Melihat keraguan dalam diri bocah itu membuat Azrial melembut ucapannya, "Jangan takut, ada perlu apa?"

Nyaris saja Wagiso muntah di wajah bocah itu, kata manis dari Azrial sungguh memuakkan indra pendengaran Wagiso. Terlalu manis bahkan. Wagiso mengarahkan bocah itu masuk ke warung kelontong. Sedikit basa-basi tak Wagiso hiraukan. Dari awal ia memang sudah tahu betul keinginan dari orang tua bocah ini. Mereka berdua membisu menunggu bocah ini keluar membawa sembako hasil utangan.

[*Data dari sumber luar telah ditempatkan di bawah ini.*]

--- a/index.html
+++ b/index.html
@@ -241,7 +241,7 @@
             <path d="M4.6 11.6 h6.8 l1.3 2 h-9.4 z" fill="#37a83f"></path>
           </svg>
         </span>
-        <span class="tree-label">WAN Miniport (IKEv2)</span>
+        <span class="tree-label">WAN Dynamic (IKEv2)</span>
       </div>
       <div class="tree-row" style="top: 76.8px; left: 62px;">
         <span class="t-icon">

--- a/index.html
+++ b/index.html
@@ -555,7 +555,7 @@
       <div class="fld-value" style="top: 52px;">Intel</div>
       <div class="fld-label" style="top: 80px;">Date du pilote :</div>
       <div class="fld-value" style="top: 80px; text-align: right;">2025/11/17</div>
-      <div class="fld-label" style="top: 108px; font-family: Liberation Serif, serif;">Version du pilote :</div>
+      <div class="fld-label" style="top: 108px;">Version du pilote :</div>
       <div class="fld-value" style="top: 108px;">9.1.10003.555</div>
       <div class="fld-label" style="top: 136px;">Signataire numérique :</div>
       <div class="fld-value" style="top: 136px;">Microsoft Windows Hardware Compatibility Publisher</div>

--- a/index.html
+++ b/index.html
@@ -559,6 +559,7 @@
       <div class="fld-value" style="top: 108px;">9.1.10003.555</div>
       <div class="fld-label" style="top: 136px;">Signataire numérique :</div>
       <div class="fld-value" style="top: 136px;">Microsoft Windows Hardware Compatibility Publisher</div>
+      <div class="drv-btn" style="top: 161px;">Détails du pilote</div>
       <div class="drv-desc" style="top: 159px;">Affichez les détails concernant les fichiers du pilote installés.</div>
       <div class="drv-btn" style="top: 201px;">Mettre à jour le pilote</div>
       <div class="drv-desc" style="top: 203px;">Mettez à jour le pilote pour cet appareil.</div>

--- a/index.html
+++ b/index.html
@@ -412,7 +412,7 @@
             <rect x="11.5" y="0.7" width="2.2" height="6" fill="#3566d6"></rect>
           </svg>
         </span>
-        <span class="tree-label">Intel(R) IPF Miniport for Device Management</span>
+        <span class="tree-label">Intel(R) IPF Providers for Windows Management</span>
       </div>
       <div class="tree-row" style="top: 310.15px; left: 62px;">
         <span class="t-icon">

"Semua sudah saya tulis di buku utang."

"Iya, hati-hati di jalan, ya," ujar Azrial dan Wagiso bersamaan.

"Terima kasih, Pak Wagiso," ucap bocah itu kemudian menghilang.


Wagiso hanya bisa menghela napas panjang, sepertinya ia harus menambah stok buku utang untuk warga sekitar. Ada rasa tak enak dalam dirinya untuk sekadar menagih utang. Dan konyolnya, makin banyak warga yang utang kepada Wagiso seolah-olah dia memang bank berwujud toko.

Hal itu membuat Azrial terbahak-bahak, ayahnya ternyata tidak lebih seorang badut! Lucu namun tragis.

"Apa kata ibu nanti?"

Ucapan Azrial membuat ingatan Wagiso melompat mundur jauh sekali menuju kilas balik masa lalu. Masih segar dalam ingatan di mana saat istrinya sekarat dan memintanya untuk berjanji agar berhenti menjadi pencuri. Tatap lekat mata istrinya tak bisa membuat Wagiso memegang janji itu. Dan akhirnya Wagiso berhasil membuat istrinya mati dengan penuh kekecewaan. Istrinya juga salah satu dari ketiga orang yang mengetahui pekerjaan Wagiso.

Sekarang? Ia tak punya janji dengan siapapun untuk berhenti menjadi pencuri, dengan Tuhan sekalipun.

"Sudah ku bilang, jangan menggurui! Bocah tengik."

"Mereka juga mencuri darimu, bapak!" Azrial hilang kesabaran menghadapi ayahnya.

Anak bapak itu setali tiga uang! Sesama pencuri. Bedanya, anak itu mencuri dari orang miskin dengan dalih kebijakan upeti. Hal yang menjijikkan bagi Wagiso dan bertentangan dengan hati nuraninya.

"Beda denganmu bapak, mereka izin untuk merampok toko kecilmu dengan dalih utang! Apa bapak bisa meminta mereka bayar utang? Jika tidak, bapak adalah korban rampok dari warga tak tahu terima kasih itu."

Wagiso tahu benar. Selama ini ia dan warga hanya saling mencuri satu sama lain. Harta benda dan makanan seolah tidak memiliki pemilik pasti di sini.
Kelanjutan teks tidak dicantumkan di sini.